As global access to the Internet increases, so does the potential for miscommunication in international online interactions (IOIs). Unfortunately, many models for examining cross-cultural communication focus on conventional (offline) interactions or settings. As a result, researchers lack a mechanism for examining how cultural factors could affect online discourse. This article presents an approach—international digital studies—for examining how cultural factors could affect IOIs. The purpose of this approach is to identify points of contention or areas where online media can create conflicts in cultural expectations associated with credibility. Once identified, these points of contention can serve as the subject of future research related to culture and communication.
Creating credibility, or ethos, is not a random process. Rather, audiences use certain factors, or ethos conditions, to develop a checklist for determining if a presentation is credible (worthy of attention). That is, audiences come to a particular presentation situation thinking, “This individual must do x, y, and z if I am to consider him or her credible/worth listening to.” If all of these expectations are met (can be “checked off”), then the presenter and his or her ideas will be considered credible. If one or more ethos conditions are not met, then audiences will be less likely to view a presenter as credible (see St.Amant, 2002a, for a more in-depth discussion of this concept).
The ethos conditions one expects to encounter can vary from culture to culture, and such differences have been noted at a variety of levels (Campbell, 1998; Tebeaux, 1999; Lewis, 2001). Persons from different cultures, for example, often use different organizational structures (e.g., stated vs. implied conclusions) and different methods of citing sources to establish the credibility of a presentation (Woolever, 2001; Lewis, 2001; Hofstede, 1997). Cultures can also associate different credibility expectations with sentence length. Southern Europeans, for example, associate longer sentences with credible presentations, while Americans view shorter and more direct sentences as being more credible (Ulijn & Strother, 1995). Additionally, the kind of relationship associated with the use of a particular word can cause cross-cultural credibility problems (Li & Koole, 1998; Li, 1999).
Online media complicate cross-cultural interactions by creating conditions that affect credibility expectations. In many cases, online media reduce human interaction to typed words. Typed online messages, however, tend to follow patterns related to spoken discourse. This mix of written and spoken communication creates a new and interesting situation, for recipients of online text messages do not obtain nonverbal identity cues key to communicating in spoken exchanges. The sender of an online message therefore seems faceless and anonymous (Gauntlett, 2000; St.Amant, 2002b).
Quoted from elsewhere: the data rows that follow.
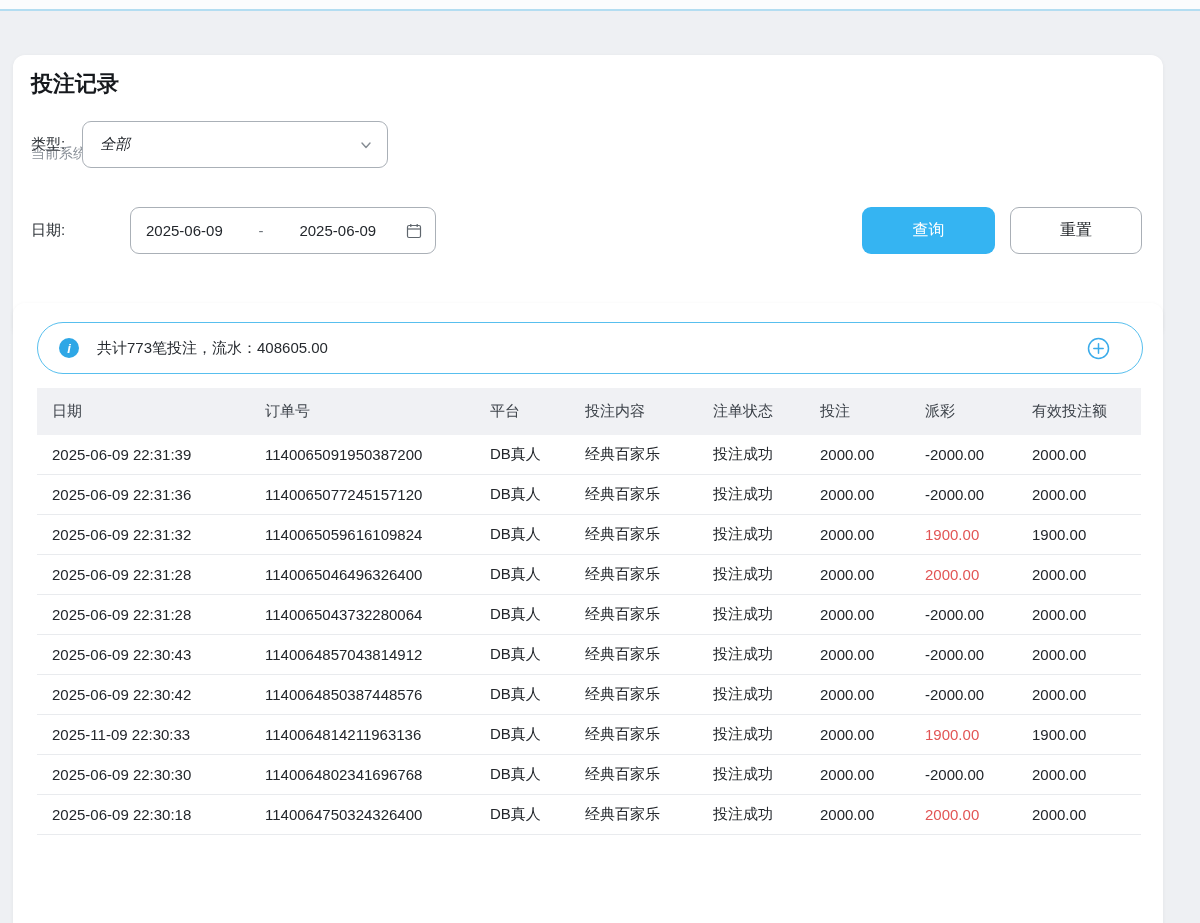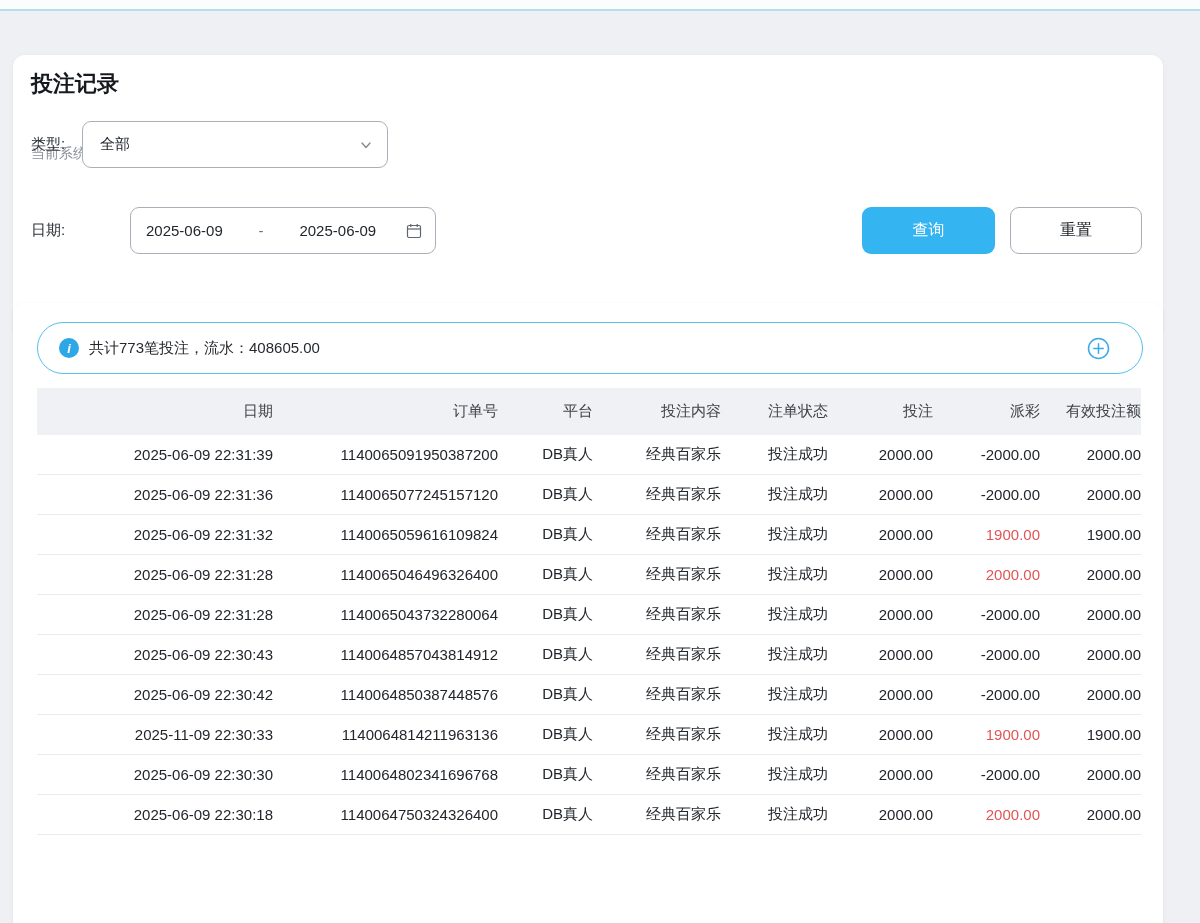"全部" .select-box .grow, .date-box .grow { font-style: none -> italic }
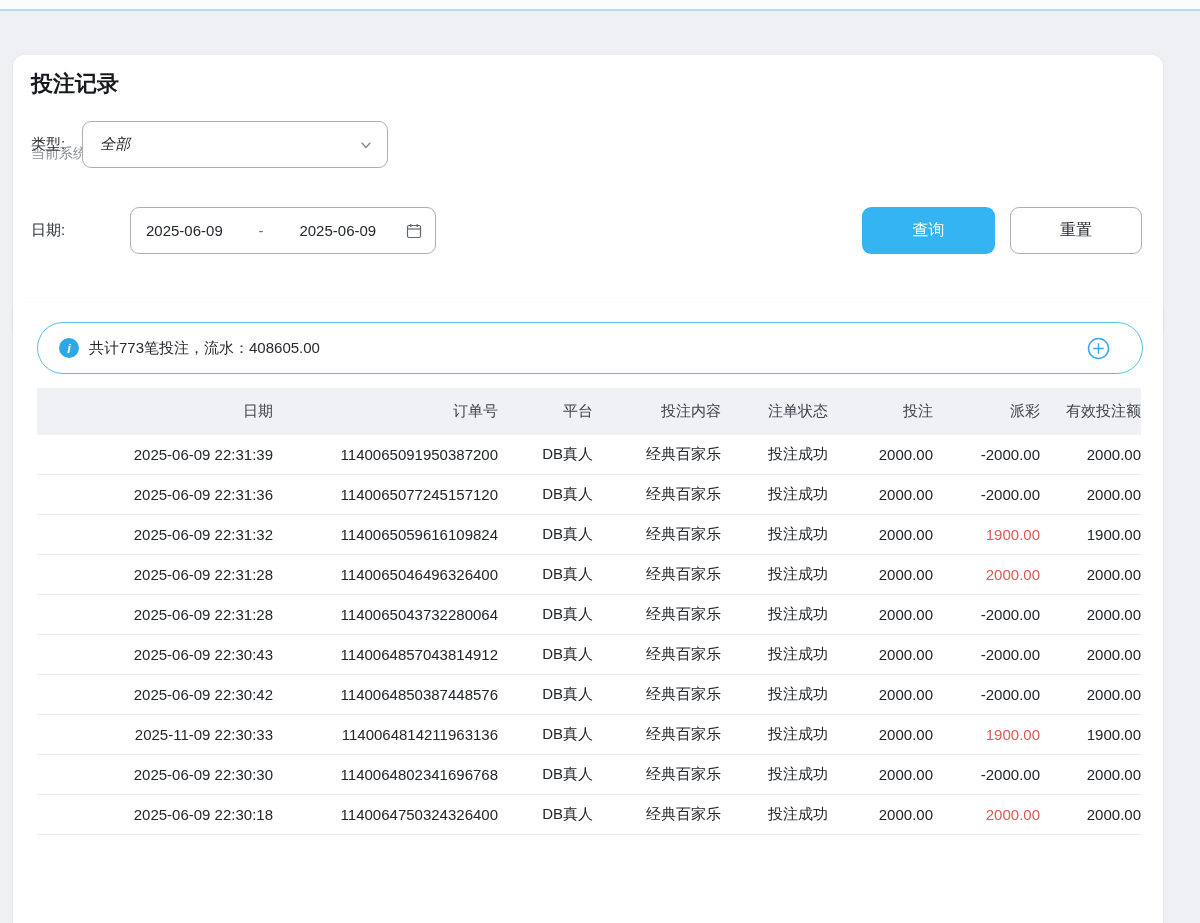"共计773笔投注，流水：408605.00" .summary-text { margin-left: 10px -> 18px }
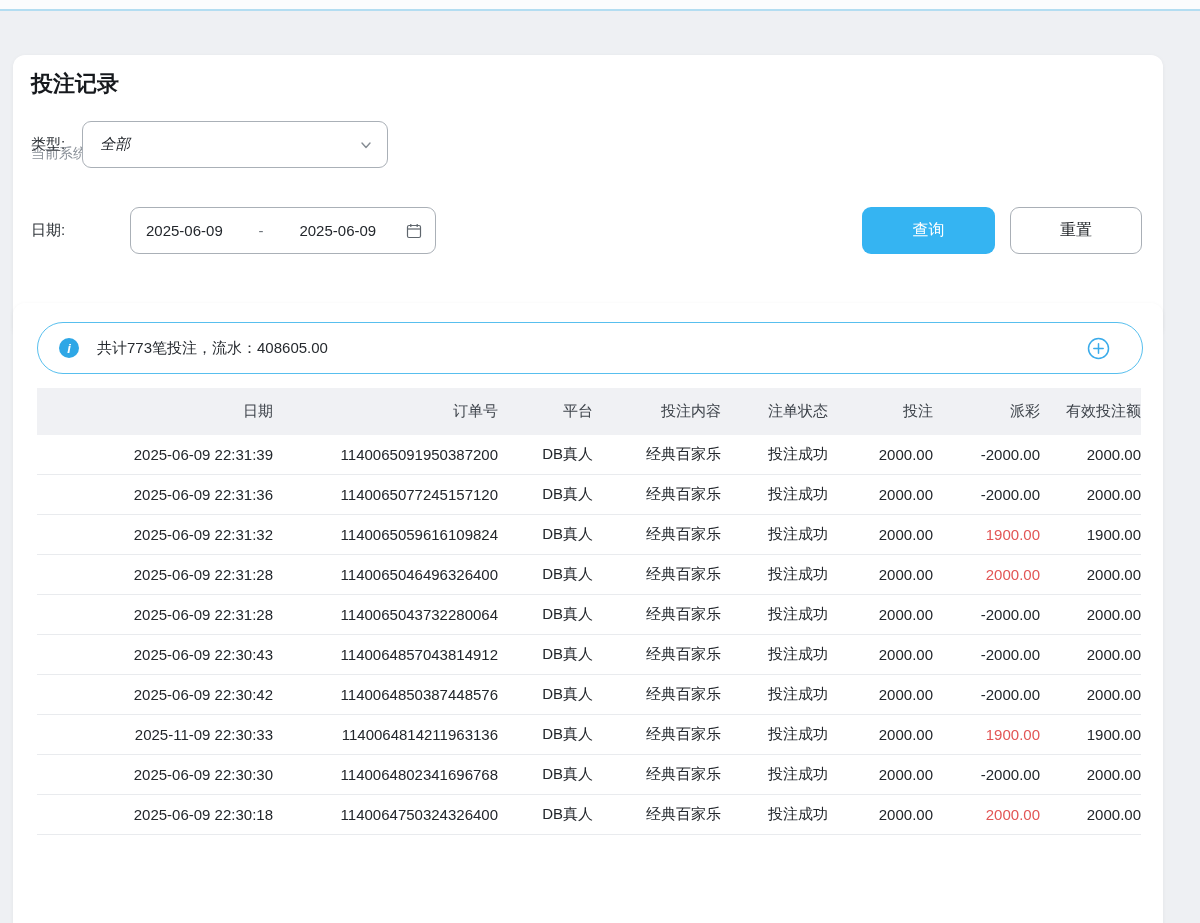"日期" .thead, .trow { padding-left: 23px -> 15px; text-align: right -> none }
As a result, notions of authority, identity, and credibility take on new forms in cyberspace. As Fernback (1999) notes, in online exchanges, the markers of credibility—marks that draw others to listen to you—are not, “brawn, money, or political clout,” but are rather “wit, and tenacity, and intelligence” (p. 213). Thus, wit, tenacity, and intelligence become ethos conditions individuals can use to appear more authoritative or more credible than other participants in an online exchange. These factors therefore become digital ethos conditions, for individuals come to expect them when assessing the credibility of online presentations. These digital ethos conditions, however, can conflict with the communication expectations of different cultural groups.